(THE INPUT Opens)

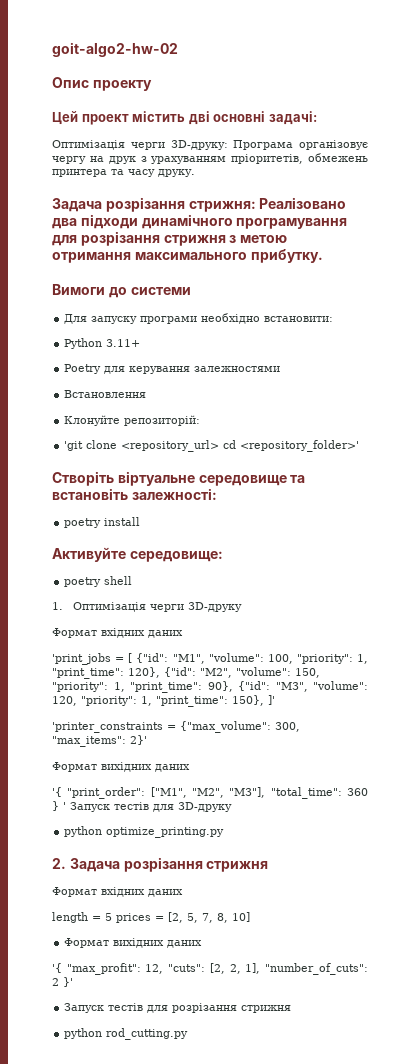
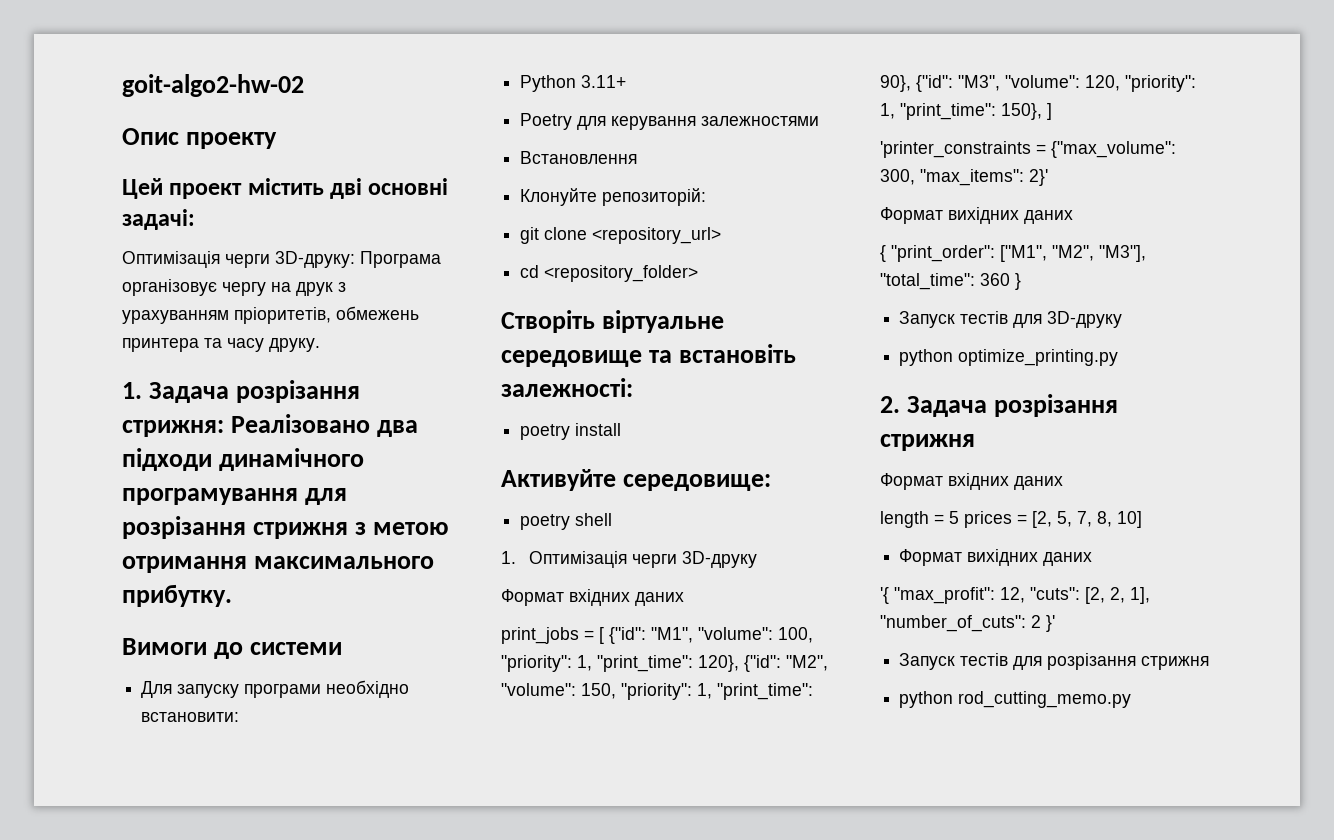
- Задача розрізання стрижня: Реалізовано два підходи динамічного програмування для розрізання стрижня з метою отримання максимального прибутку.
+ 1. Задача розрізання стрижня: Реалізовано два підходи динамічного програмування для розрізання стрижня з метою отримання максимального прибутку.
- 'git clone <repository_url> cd <repository_folder>'
+ git clone <repository_url>
+ cd <repository_folder>
- 'print_jobs = [ {"id": "M1", "volume": 100, "priority": 1, "print_time": 120}, {"id": "M2", "volume": 150, "priority": 1, "print_time": 90}, {"id": "M3", "volume": 120, "priority": 1, "print_time": 150}, ]'
+ print_jobs = [ {"id": "M1", "volume": 100, "priority": 1, "print_time": 120}, {"id": "M2", "volume": 150, "priority": 1, "print_time": 90}, {"id": "M3", "volume": 120, "priority": 1, "print_time": 150}, ]
- '{ "print_order": ["M1", "M2", "M3"], "total_time": 360 } ' Запуск тестів для 3D-друку
+ { "print_order": ["M1", "M2", "M3"], "total_time": 360 }
+ Запуск тестів для 3D-друку
- python rod_cutting.py
+ python rod_cutting_memo.py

(THE INPUT Closes)

_WORK ITEM:_ Exactly the lines from the one holding "- python rod_cutting.py" through the end of the records above are to be returned, and nothing else.

_TASK OUTPUT:_
- python rod_cutting.py
+ python rod_cutting_memo.py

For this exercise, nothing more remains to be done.